▸ Problem description:
What you write must match, character for character, the lines from the one with "align-items: flex-end ->" down to the one with "text: 46 ->" in the listing below, minus its pictures.

▸ Data:
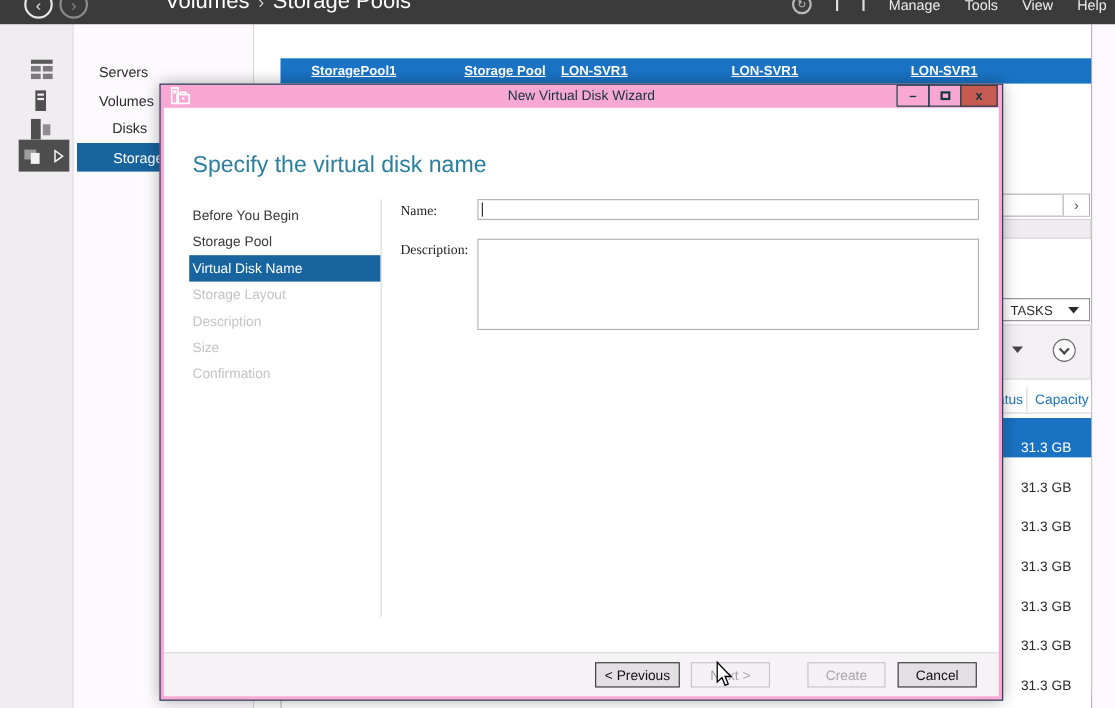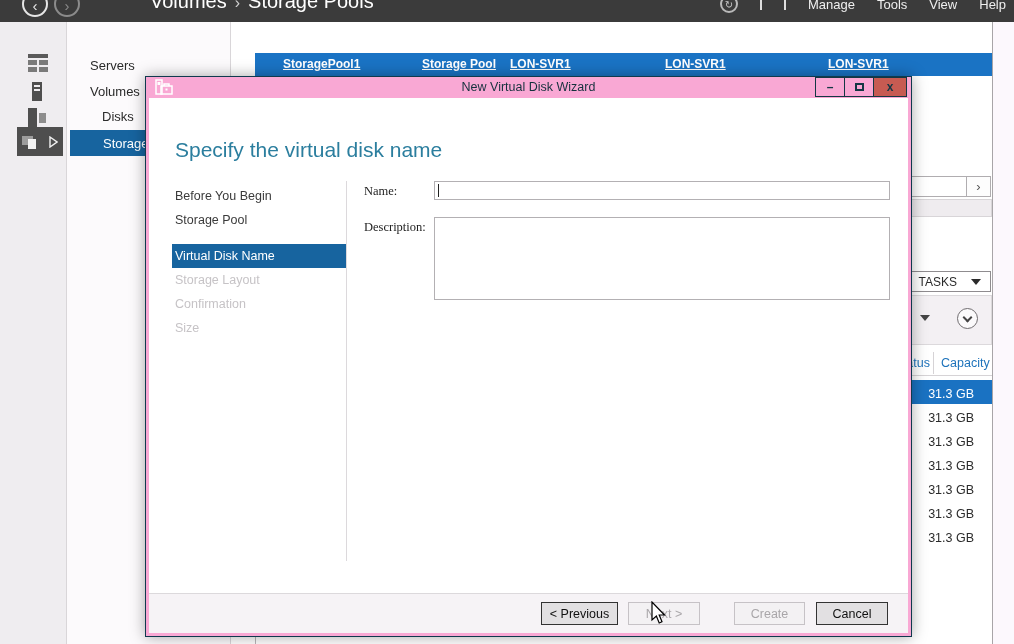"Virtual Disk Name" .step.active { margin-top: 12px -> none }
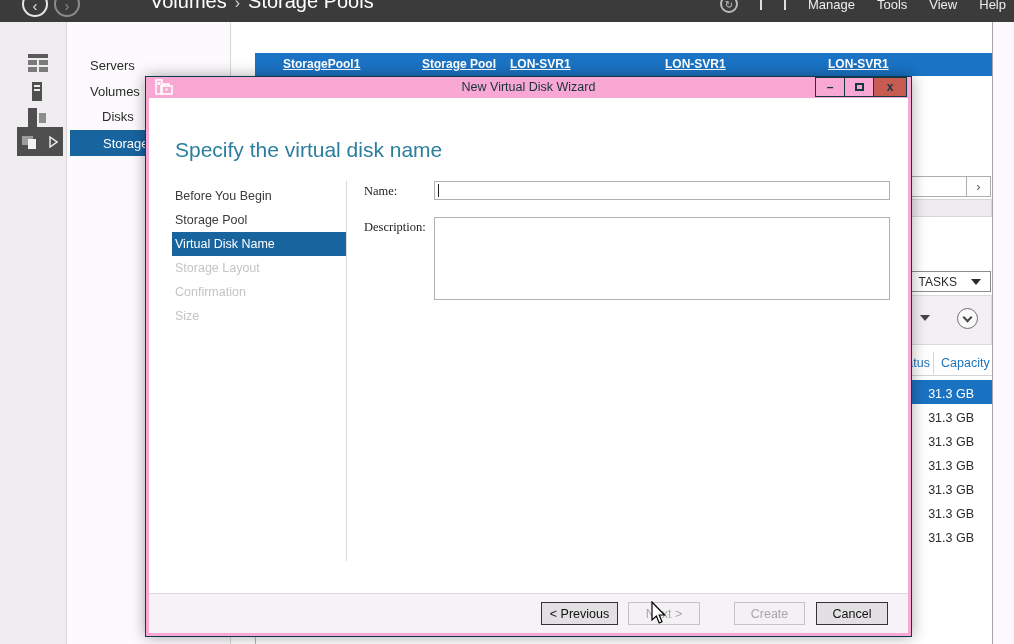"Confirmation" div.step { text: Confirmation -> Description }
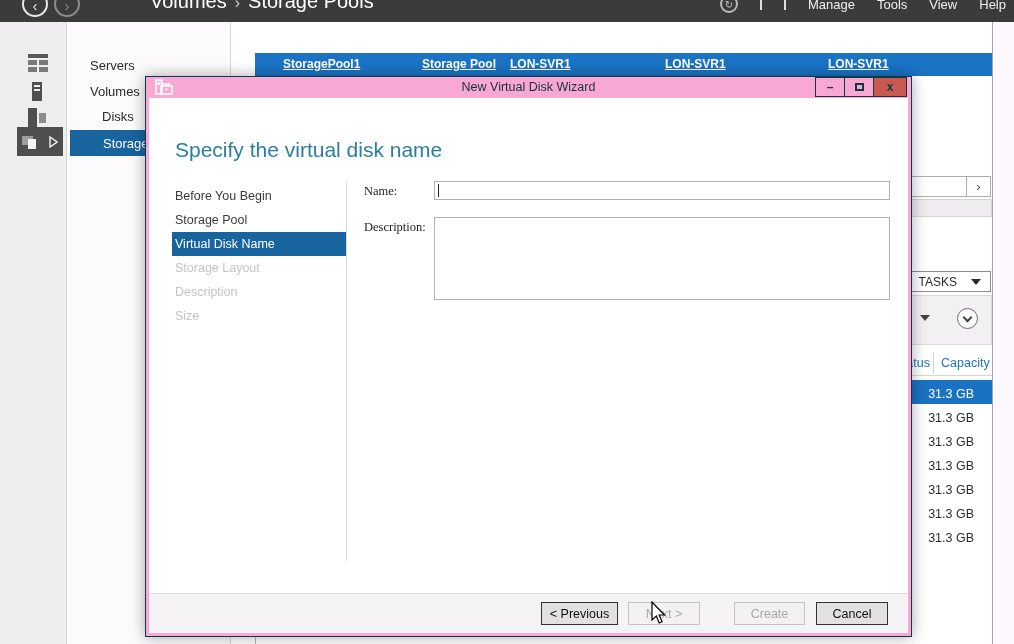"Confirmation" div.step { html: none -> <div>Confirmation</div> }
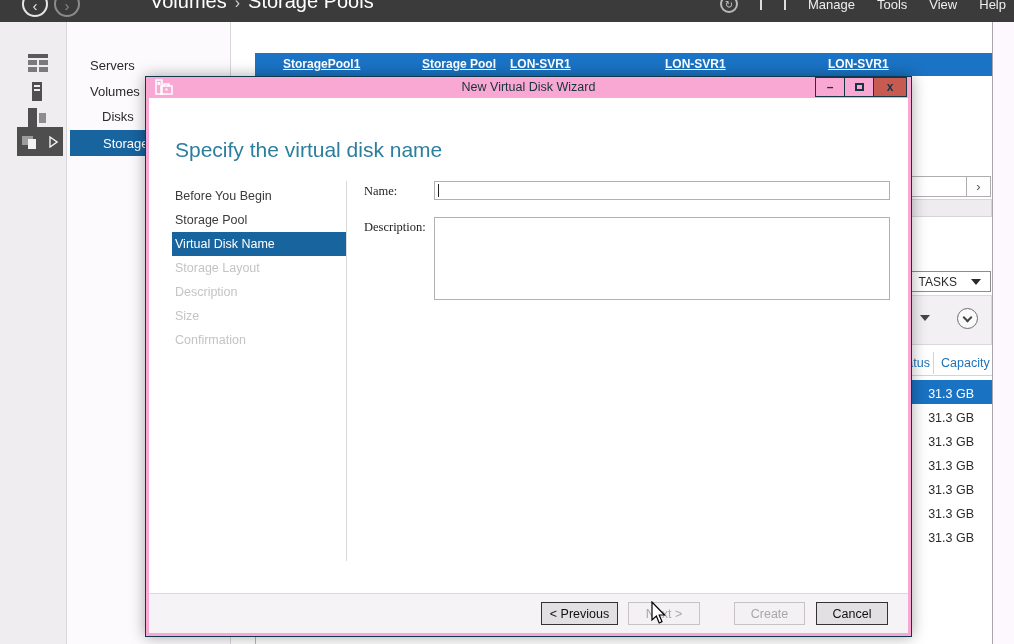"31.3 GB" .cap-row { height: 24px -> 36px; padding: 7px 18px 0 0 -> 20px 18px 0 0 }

--

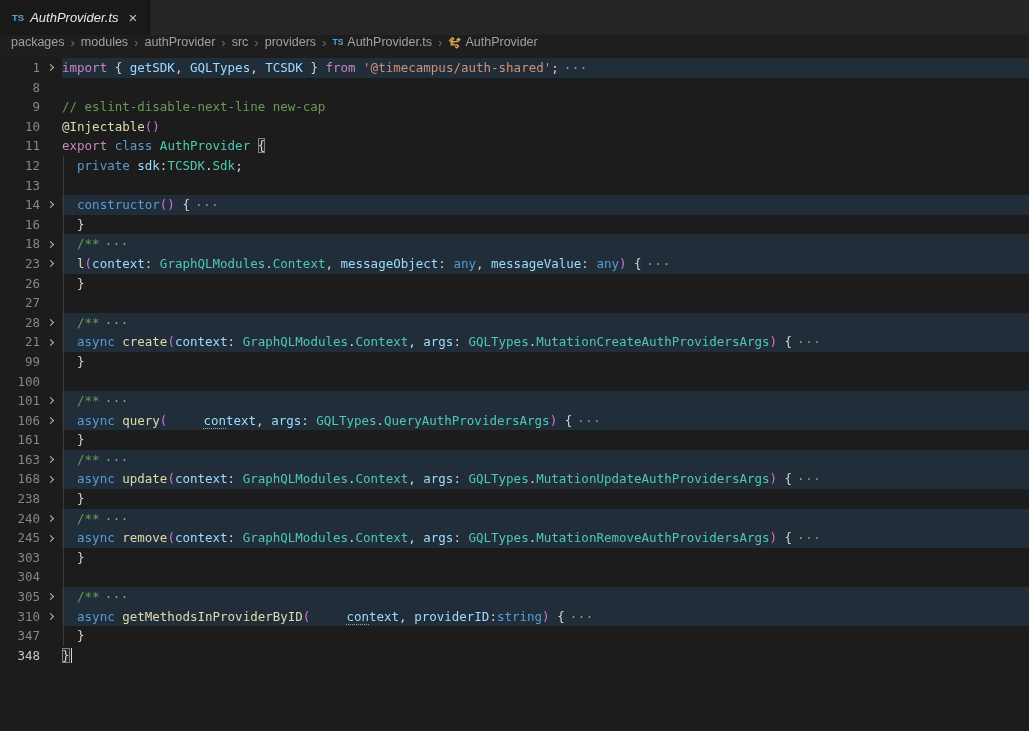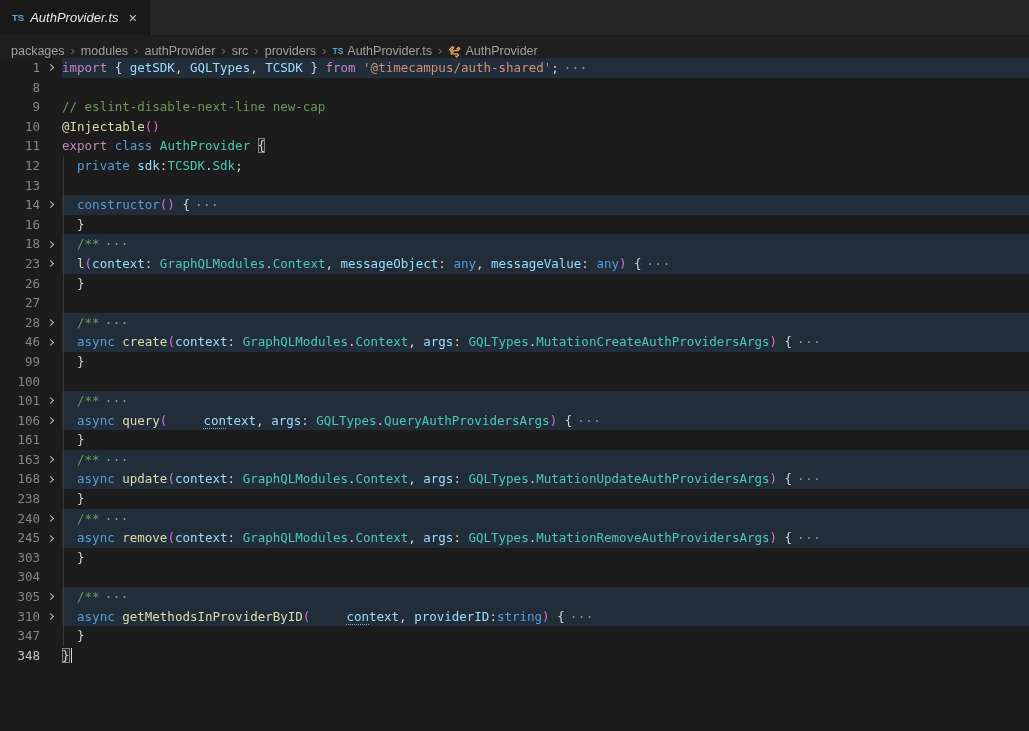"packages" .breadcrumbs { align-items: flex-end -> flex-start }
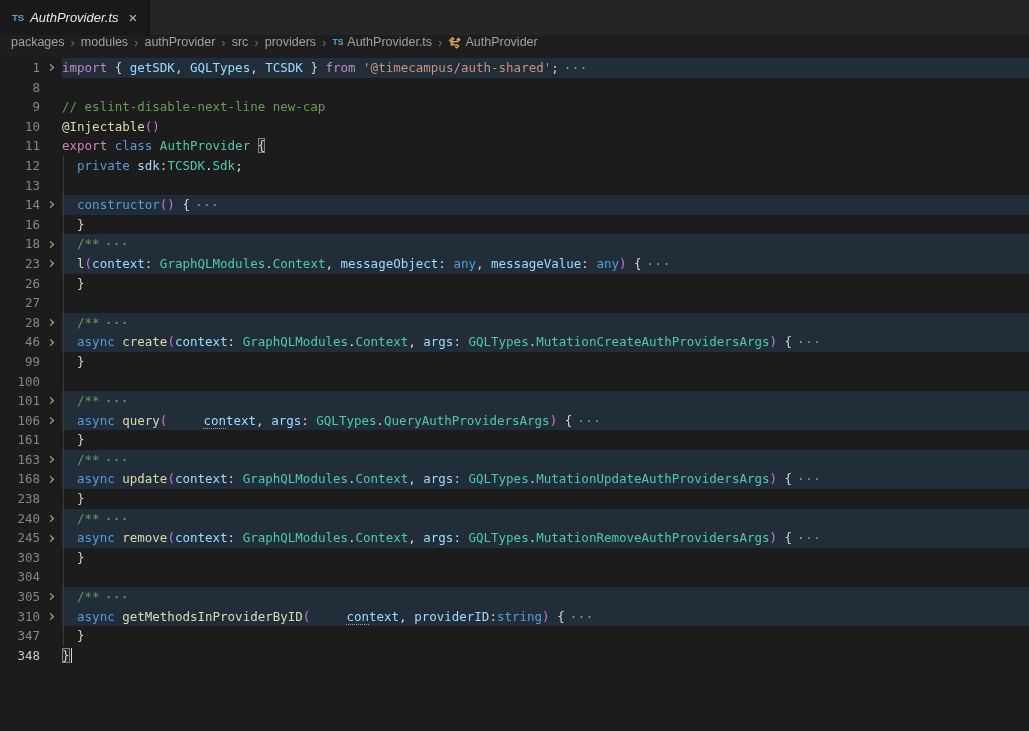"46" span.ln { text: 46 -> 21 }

▸ Solution to the problem:
"packages" .breadcrumbs { align-items: flex-end -> flex-start }
"46" span.ln { text: 46 -> 21 }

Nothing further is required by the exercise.